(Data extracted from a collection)
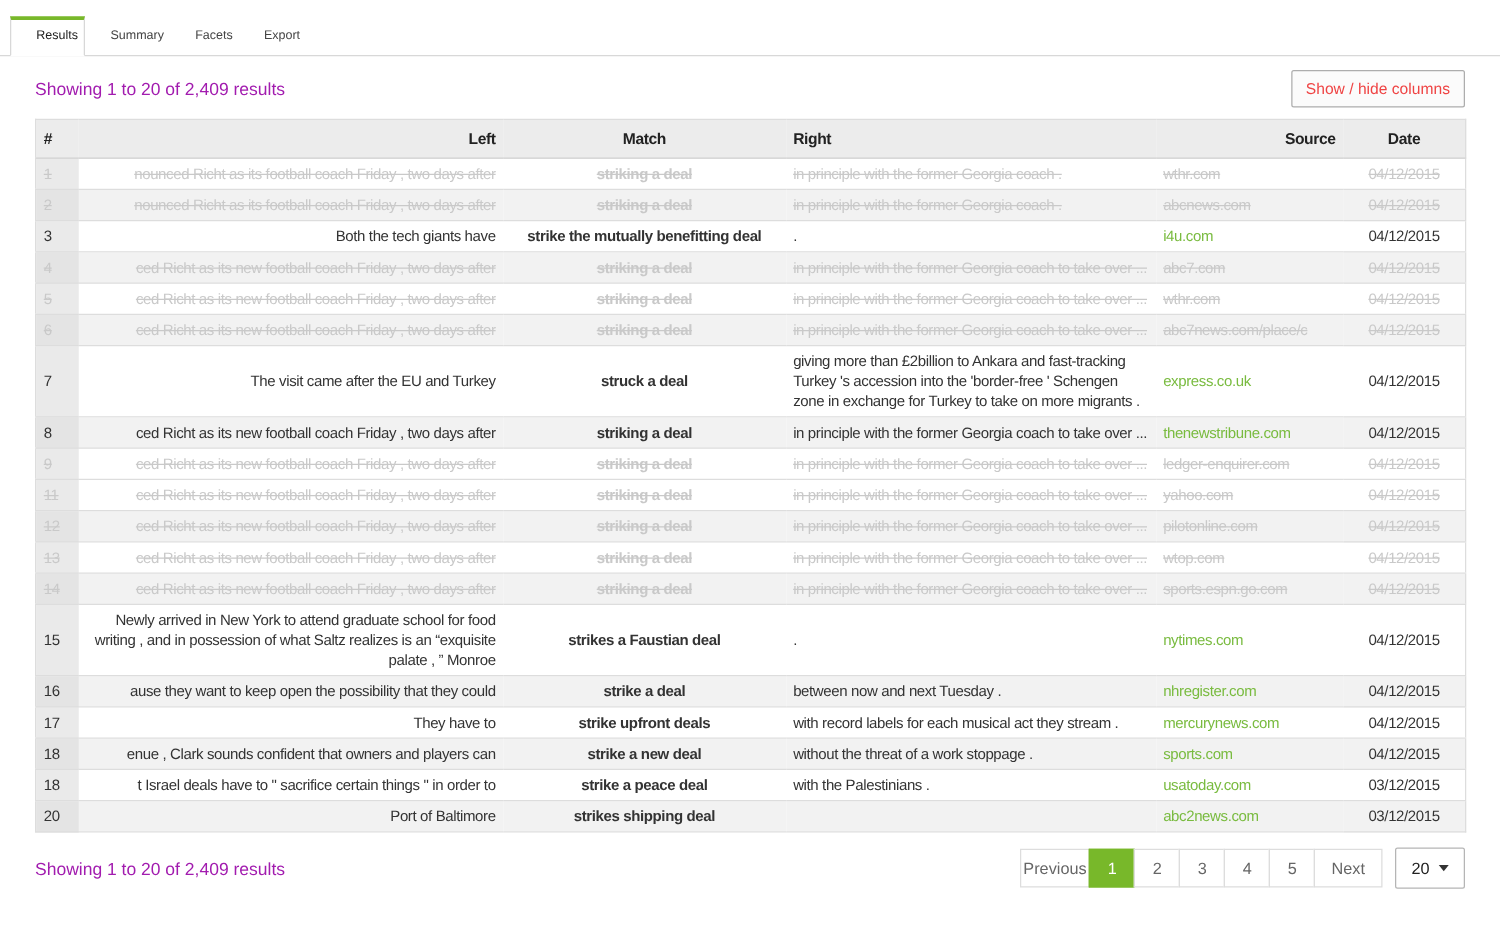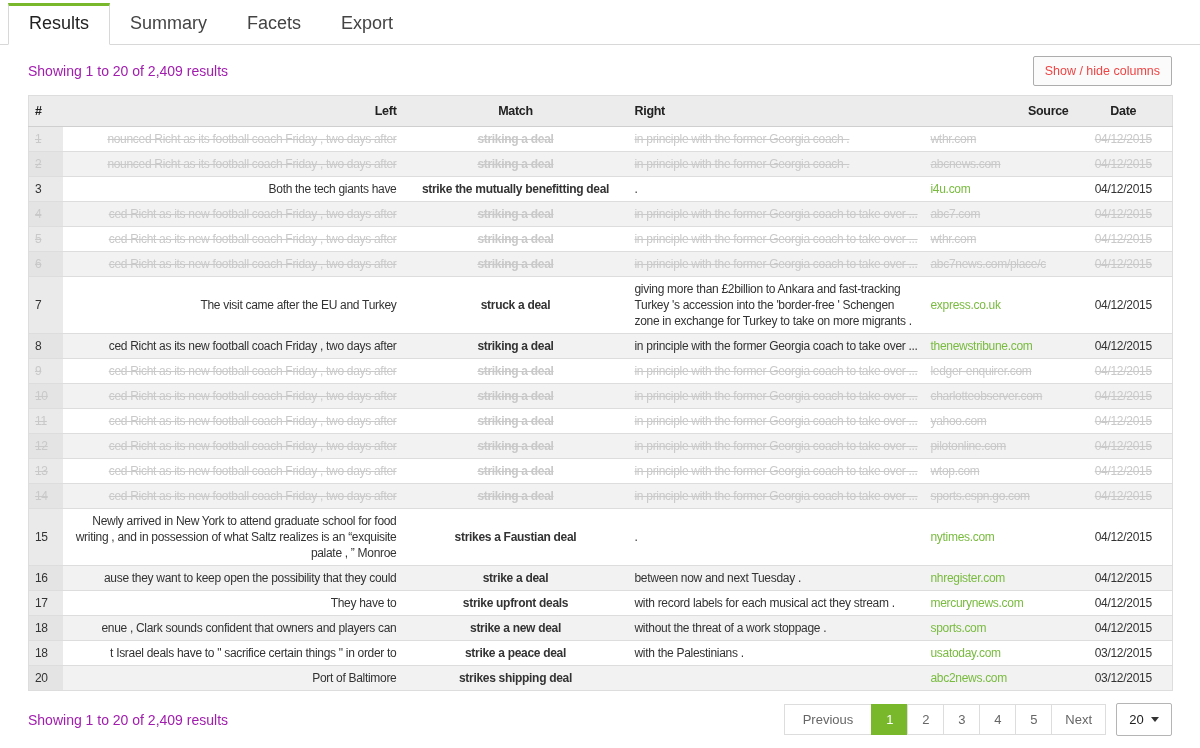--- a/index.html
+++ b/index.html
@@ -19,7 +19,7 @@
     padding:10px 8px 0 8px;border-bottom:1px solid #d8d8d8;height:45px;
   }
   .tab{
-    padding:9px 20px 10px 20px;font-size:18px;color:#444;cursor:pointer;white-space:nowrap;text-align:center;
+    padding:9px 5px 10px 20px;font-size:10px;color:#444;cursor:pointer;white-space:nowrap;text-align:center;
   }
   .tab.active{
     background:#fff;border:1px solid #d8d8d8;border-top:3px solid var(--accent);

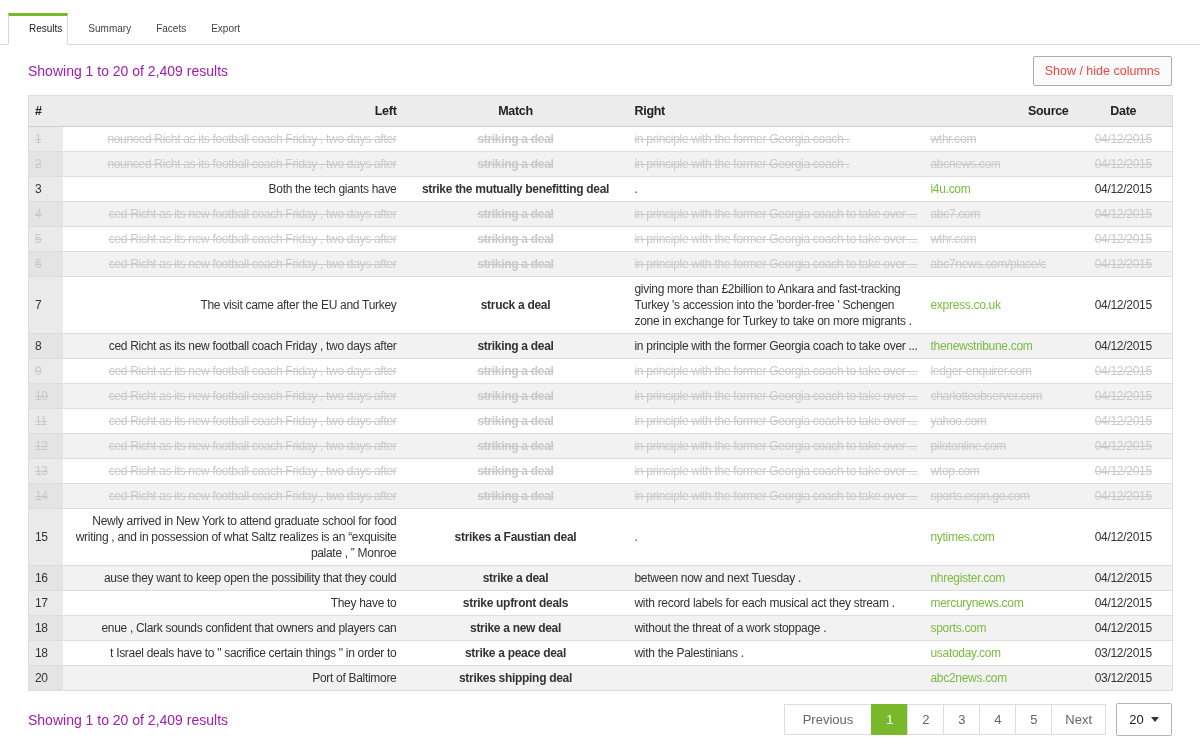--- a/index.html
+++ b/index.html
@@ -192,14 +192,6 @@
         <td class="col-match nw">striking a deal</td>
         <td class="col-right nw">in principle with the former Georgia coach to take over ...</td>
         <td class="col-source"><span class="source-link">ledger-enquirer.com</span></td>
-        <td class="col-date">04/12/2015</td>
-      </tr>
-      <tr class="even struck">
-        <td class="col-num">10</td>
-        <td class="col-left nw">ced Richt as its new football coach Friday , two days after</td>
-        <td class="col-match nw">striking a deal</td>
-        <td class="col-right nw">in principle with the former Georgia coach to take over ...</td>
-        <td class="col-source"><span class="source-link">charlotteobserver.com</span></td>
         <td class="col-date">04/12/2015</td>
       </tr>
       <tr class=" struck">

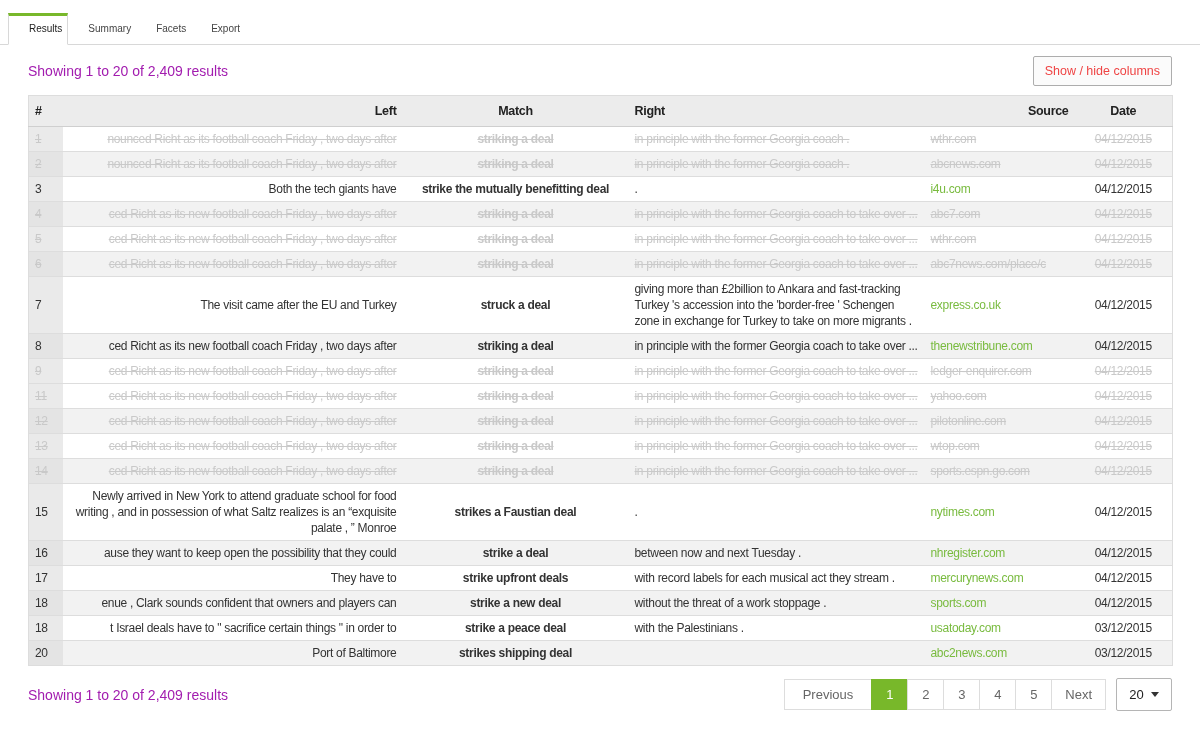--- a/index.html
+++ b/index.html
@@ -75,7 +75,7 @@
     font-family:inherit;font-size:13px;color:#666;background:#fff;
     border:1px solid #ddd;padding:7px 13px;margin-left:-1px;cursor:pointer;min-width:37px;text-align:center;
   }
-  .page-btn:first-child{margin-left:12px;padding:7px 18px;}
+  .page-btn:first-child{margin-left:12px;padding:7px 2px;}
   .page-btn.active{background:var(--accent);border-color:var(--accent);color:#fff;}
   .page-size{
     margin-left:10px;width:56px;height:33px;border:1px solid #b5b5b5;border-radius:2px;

...

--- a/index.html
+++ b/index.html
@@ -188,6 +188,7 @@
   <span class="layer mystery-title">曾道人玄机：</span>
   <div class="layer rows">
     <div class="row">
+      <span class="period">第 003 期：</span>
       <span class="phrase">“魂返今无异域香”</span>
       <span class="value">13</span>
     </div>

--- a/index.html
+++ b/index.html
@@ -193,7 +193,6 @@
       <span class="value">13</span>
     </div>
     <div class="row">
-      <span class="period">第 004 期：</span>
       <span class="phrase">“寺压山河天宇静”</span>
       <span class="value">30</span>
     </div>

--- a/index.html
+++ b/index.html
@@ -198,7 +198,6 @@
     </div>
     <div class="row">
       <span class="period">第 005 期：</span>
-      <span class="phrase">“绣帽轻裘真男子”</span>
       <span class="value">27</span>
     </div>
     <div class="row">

...

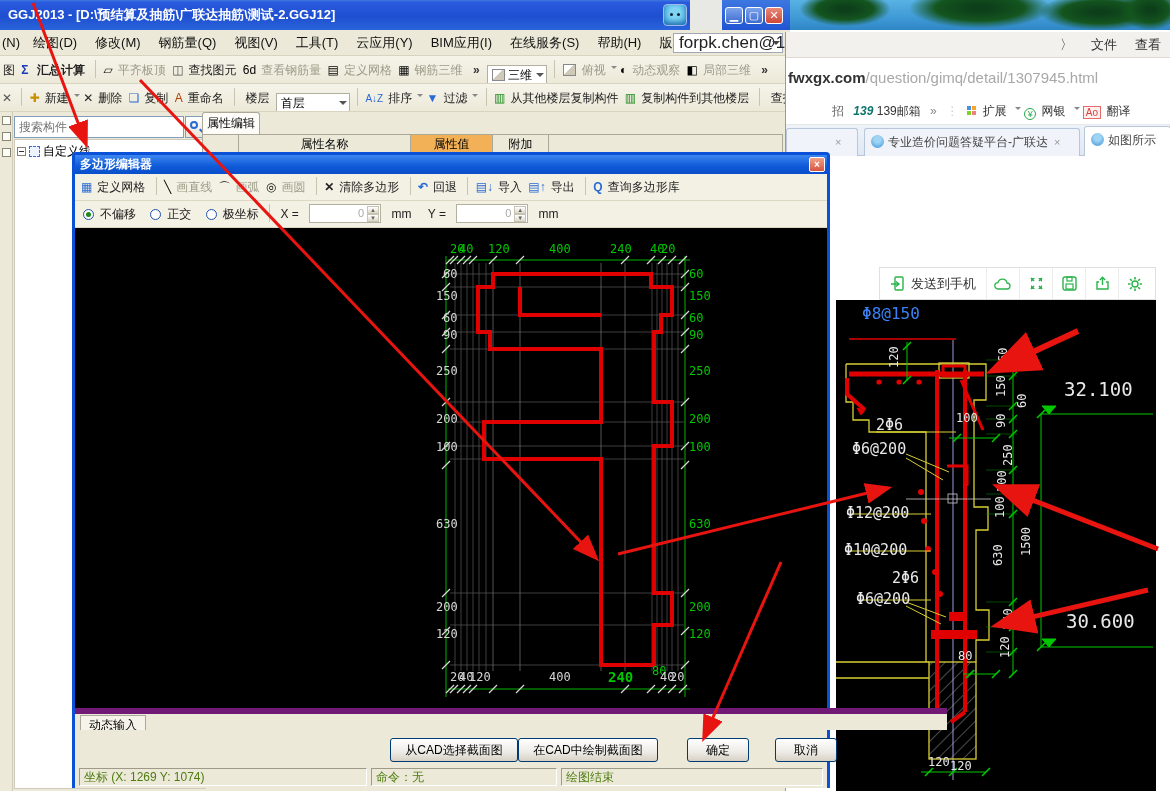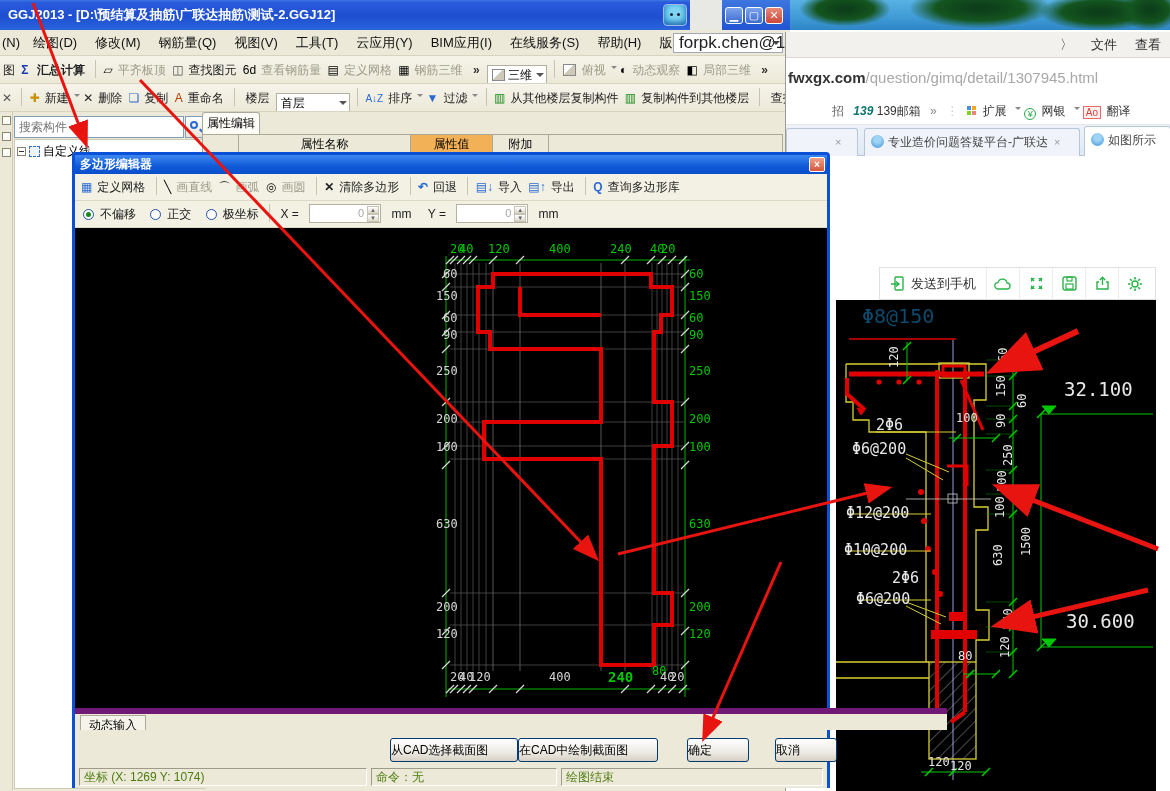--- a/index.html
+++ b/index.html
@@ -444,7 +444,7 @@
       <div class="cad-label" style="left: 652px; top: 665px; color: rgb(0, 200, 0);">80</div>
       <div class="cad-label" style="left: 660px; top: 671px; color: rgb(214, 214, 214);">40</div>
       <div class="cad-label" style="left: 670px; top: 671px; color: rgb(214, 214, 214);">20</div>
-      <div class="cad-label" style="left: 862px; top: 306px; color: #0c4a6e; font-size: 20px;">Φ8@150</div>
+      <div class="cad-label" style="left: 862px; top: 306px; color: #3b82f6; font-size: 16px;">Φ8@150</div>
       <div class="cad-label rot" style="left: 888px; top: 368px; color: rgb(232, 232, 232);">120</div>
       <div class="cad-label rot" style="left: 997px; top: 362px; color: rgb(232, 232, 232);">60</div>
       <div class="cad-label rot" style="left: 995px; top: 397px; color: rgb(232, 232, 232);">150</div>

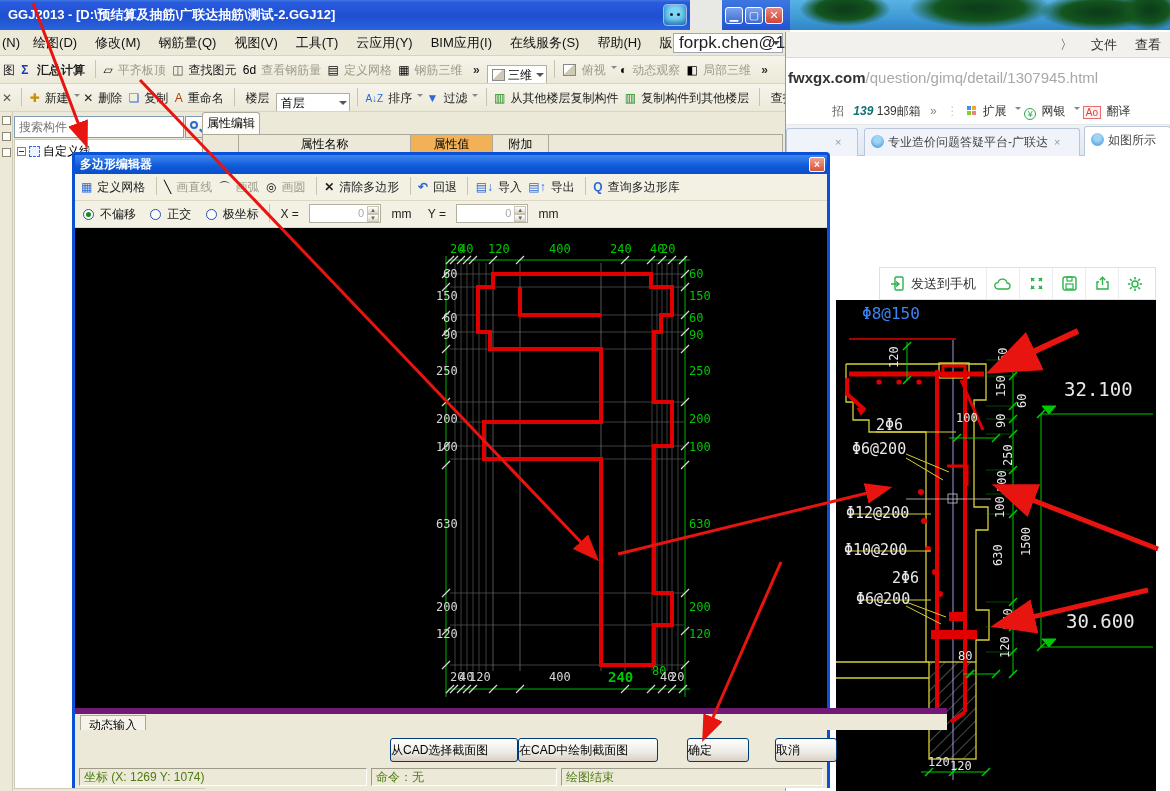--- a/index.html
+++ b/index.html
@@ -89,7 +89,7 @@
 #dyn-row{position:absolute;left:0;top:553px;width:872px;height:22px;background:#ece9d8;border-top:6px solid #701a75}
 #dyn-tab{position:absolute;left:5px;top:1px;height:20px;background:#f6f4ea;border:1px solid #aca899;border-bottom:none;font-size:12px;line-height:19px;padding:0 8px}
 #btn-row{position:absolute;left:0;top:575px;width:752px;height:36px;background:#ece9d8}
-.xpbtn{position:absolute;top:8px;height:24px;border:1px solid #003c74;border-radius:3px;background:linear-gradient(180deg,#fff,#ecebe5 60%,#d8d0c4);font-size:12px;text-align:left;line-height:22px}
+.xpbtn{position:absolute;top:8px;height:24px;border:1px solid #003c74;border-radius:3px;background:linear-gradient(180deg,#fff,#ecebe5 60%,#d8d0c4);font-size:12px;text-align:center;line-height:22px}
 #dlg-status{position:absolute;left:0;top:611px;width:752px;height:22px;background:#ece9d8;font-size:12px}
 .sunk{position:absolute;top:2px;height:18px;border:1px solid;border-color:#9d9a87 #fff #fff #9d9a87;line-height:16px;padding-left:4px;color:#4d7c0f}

**What this task involves:**
Please find all lines of the entries that hold the string "right" and copy them.

**Solution to the exercise:**
         <td class="col-right nw">in principle with the former Georgia coach to take over ...</td>
-        <td class="col-right nw">in principle with the former Georgia coach to take over ...</td>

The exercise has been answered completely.